While alcohol may initially make you feel sleepy, it can lead to restless, fragmented sleep as your body processes it. It also relaxes the muscles of your throat, increasing the risk of sleep apnea and snoring. If you do drink, try to limit alcohol to 1-2 drinks and stop consuming it at least 3 hours before bed.

Get Some Exercise During the Day

While strenuous exercise right before bed can be stimulating, regular physical activity during the day is great for sleep. Exercise helps reduce stress, anxiety and symptoms of insomnia. It also tires you out, of course! Aim for at least 30 minutes of moderate aerobic activity on most days.

The timing of your exercise can make a difference too. If possible, try to finish any vigorous workouts at least 3 hours before bedtime. Gentle mind-body exercises like yoga or tai chi are fine to do in the evening. You can even incorporate them into your pre sleep routine as a way to relax and release tension.

Manage Light Exposure

Light plays a crucial role in regulating your circadian rhythm. Exposure to natural sunlight during the day, especially in the morning, helps keep your internal clock on track. Open your blinds as soon as you wake up or take an early morning walk to get some sun.

In the hours before bed, dim the lights in your home to signal to your body that it's time to wind down. If your bedroom is still too bright, consider using low-wattage bulbs or a red night light. Red light has the least impact on melatonin production.

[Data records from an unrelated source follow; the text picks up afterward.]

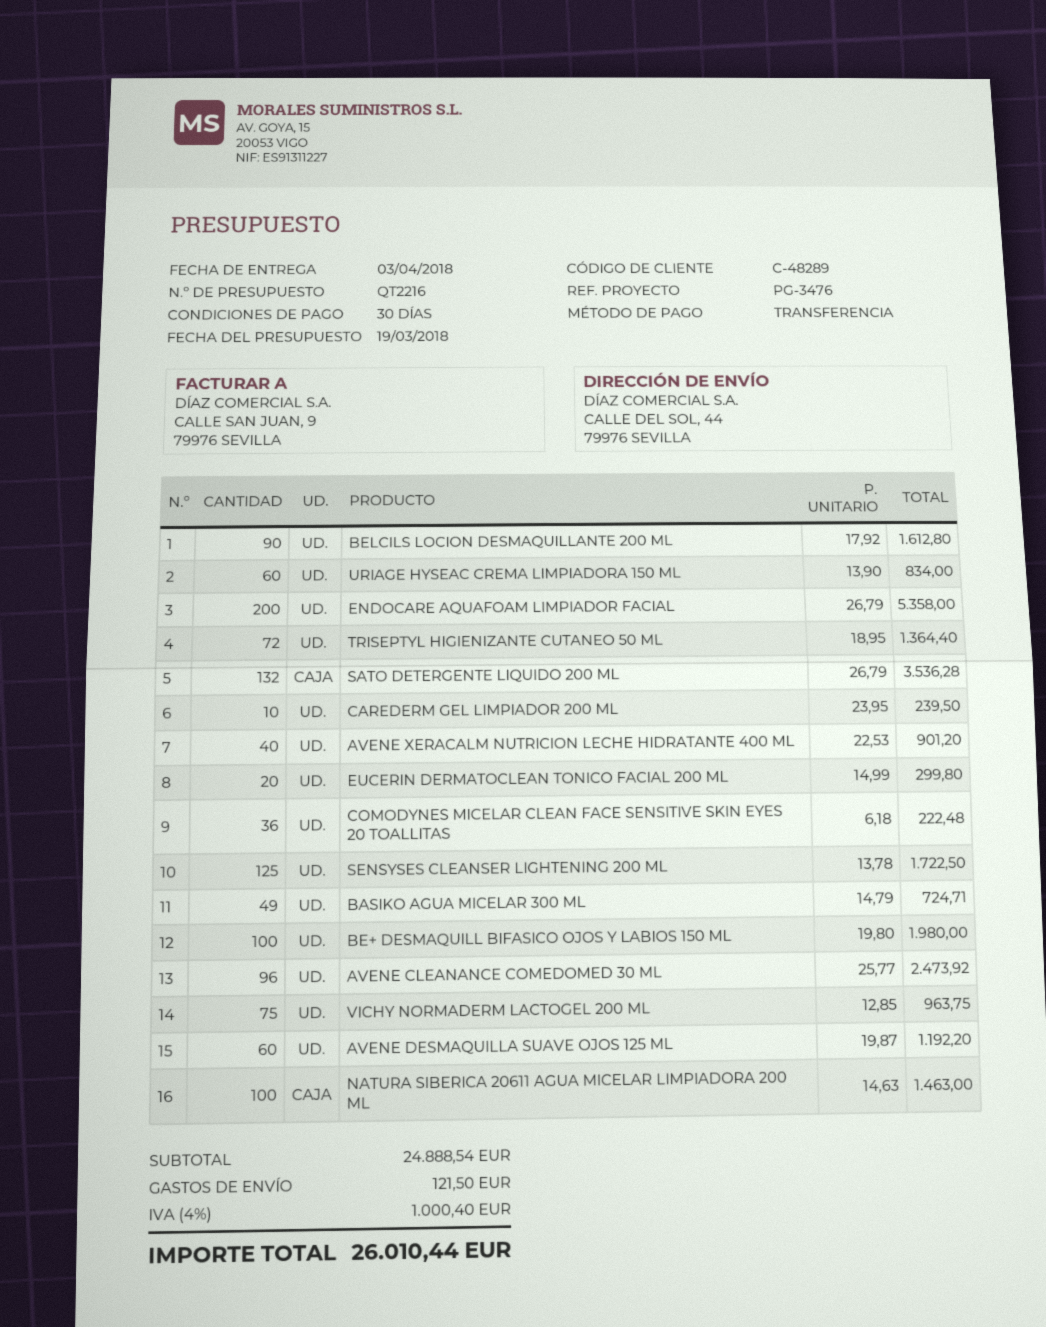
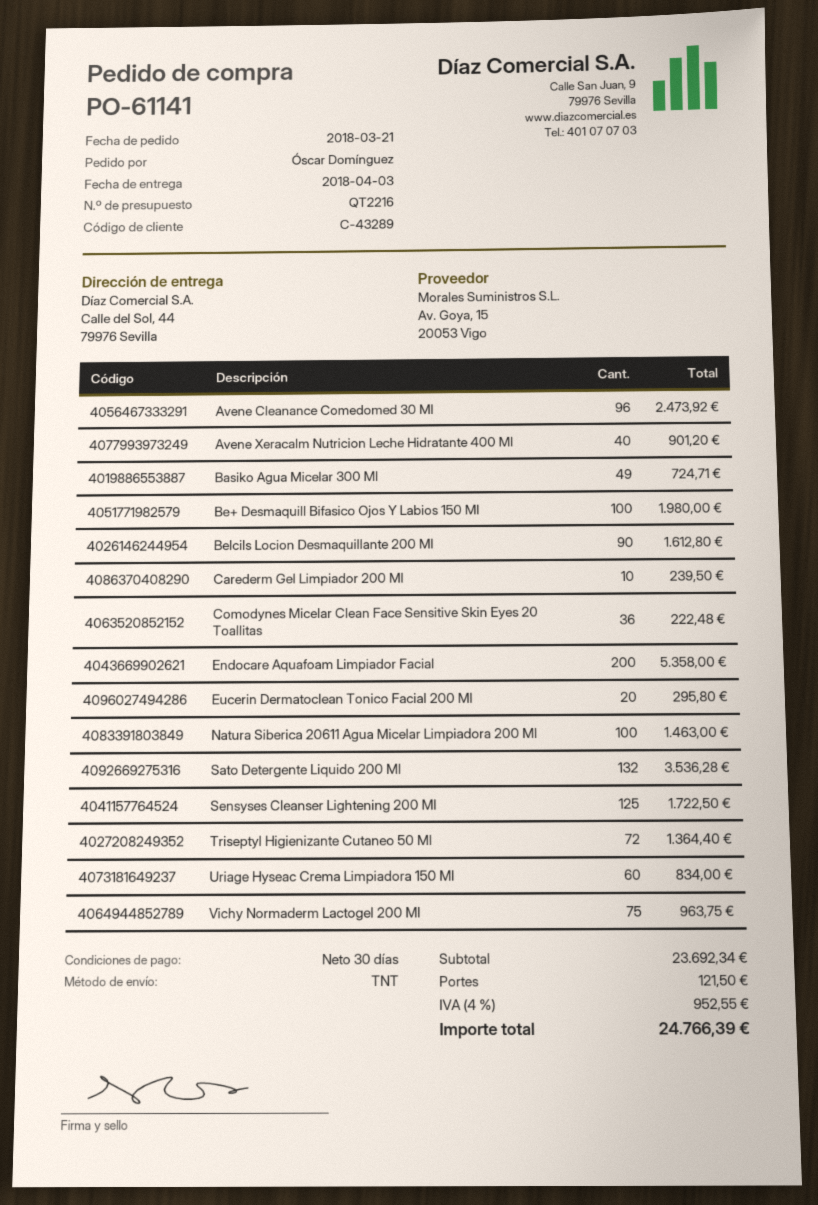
customer number: C-48289 -> C-43289
EUCERIN DERMATOCLEAN TONICO FACIAL 200 ML: 20 for 299.80 -> 20 for 295.80
AVENE DESMAQUILLA SUAVE OJOS 125 ML: 60 for 1192.20 -> none
subtotal: 24888.54 -> 23692.34
tax: 4% = 1000.40 -> 4% = 952.55
total: 26010.44 -> 24766.39

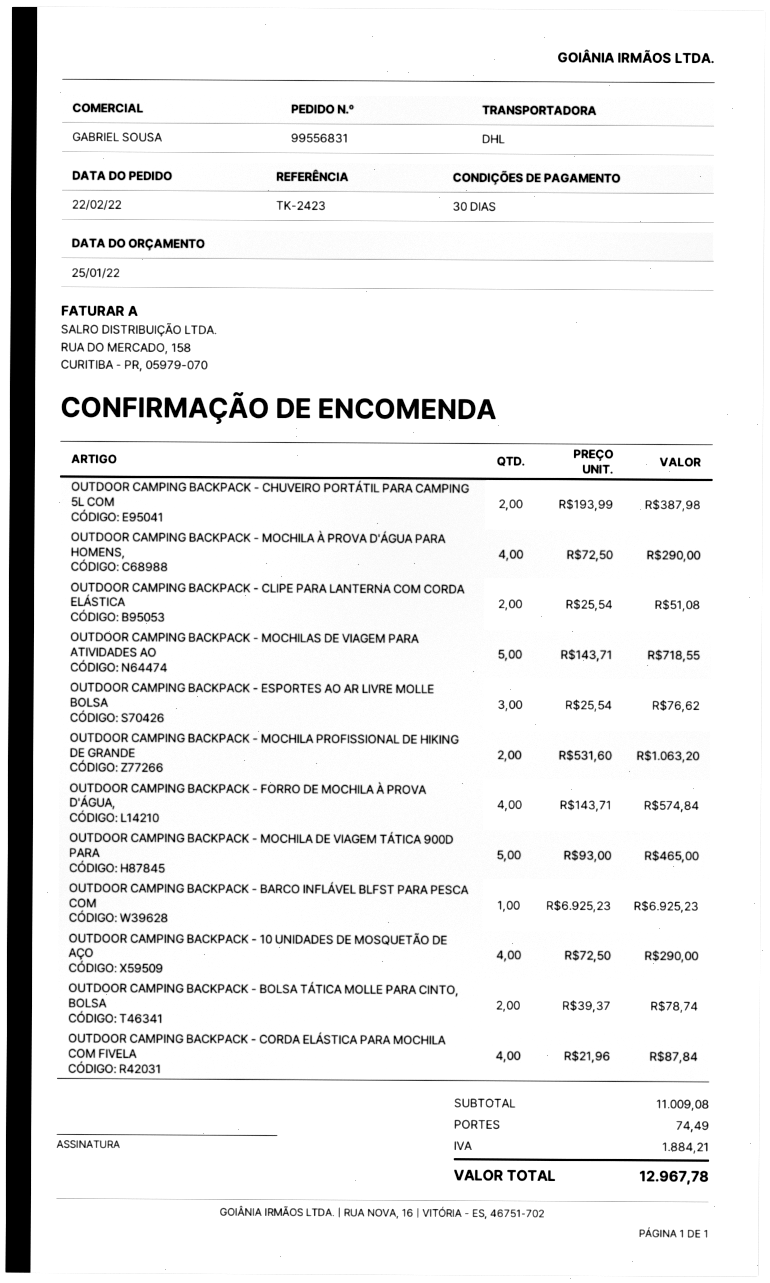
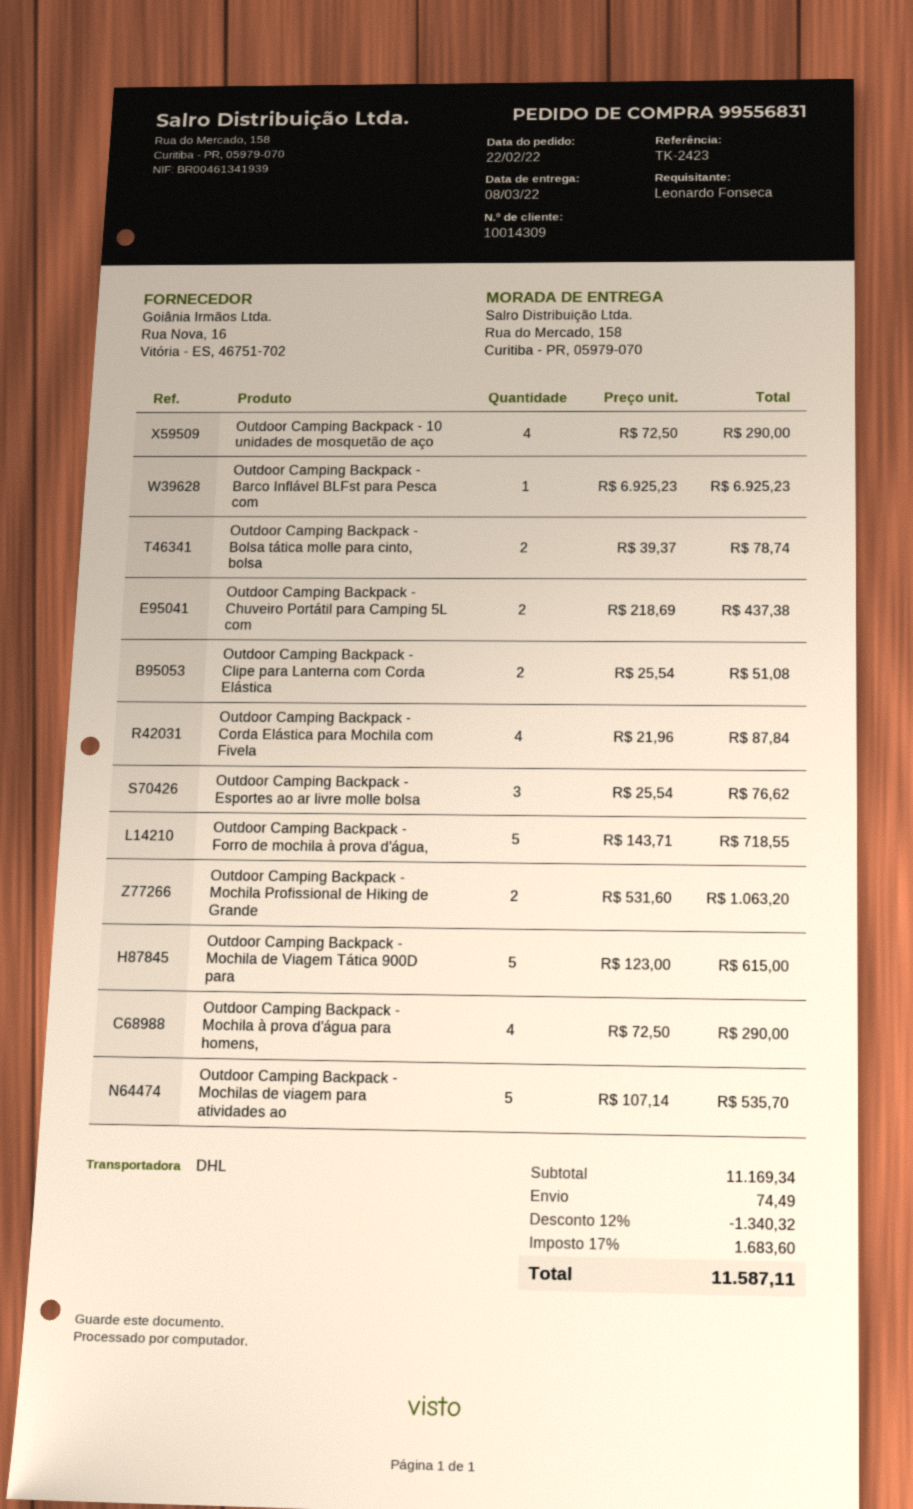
OUTDOOR CAMPING BACKPACK - CHUVEIRO PORTÁTIL PARA CAMPING 5L COM: 2 x 193.99 = 387.98 -> 2 x 218.69 = 437.38
OUTDOOR CAMPING BACKPACK - MOCHILAS DE VIAGEM PARA ATIVIDADES AO: 5 x 143.71 = 718.55 -> 5 x 107.14 = 535.70
OUTDOOR CAMPING BACKPACK - FORRO DE MOCHILA À PROVA D'ÁGUA,: 4 x 143.71 = 574.84 -> 5 x 143.71 = 718.55
OUTDOOR CAMPING BACKPACK - MOCHILA DE VIAGEM TÁTICA 900D PARA: 5 x 93.00 = 465.00 -> 5 x 123.00 = 615.00
subtotal: 11009.08 -> 11169.34
discount: none -> 12% = 1340.32
tax: 1884.21 -> 1683.60
total: 12967.78 -> 11587.11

On the flip side, if you struggle to wake up in the morning, a dawn simulator alarm clock that gradually brightens can help you feel more alert. Bright light therapy boxes can also be helpful for regulating your sleep-wake cycle, especially in the winter months.

Don't Force It

If you've been lying in bed for more than 20-30 minutes without being able to fall asleep, don't just lie there stressing about it. The anxiety of not being able to sleep can make it even harder to drift off. Instead, get up and do a quiet, non-stimulating activity like reading or listening to soft music.

Keep the lights dim and avoid screens so you don't wake yourself up even more. When you start to feel drowsy, head back to bed. This trains your brain to associate your bed with sleep, not wakefulness.

Be Patient and Consistent

Developing a pre sleep routine is a process, not a quick fix. It may take some trial and error to find the combination of activities that work best for you. Stick with it for a few weeks to give your body time to adjust. Consistency is key - the more regularly you follow your routine, the more effective it will be.

Creating a relaxing pre sleep ritual is one of the best things you can do to improve your sleep and your overall health. By signaling to your body that it's time to wind down, you're setting yourself up for a peaceful, restful night. Sweet dreams!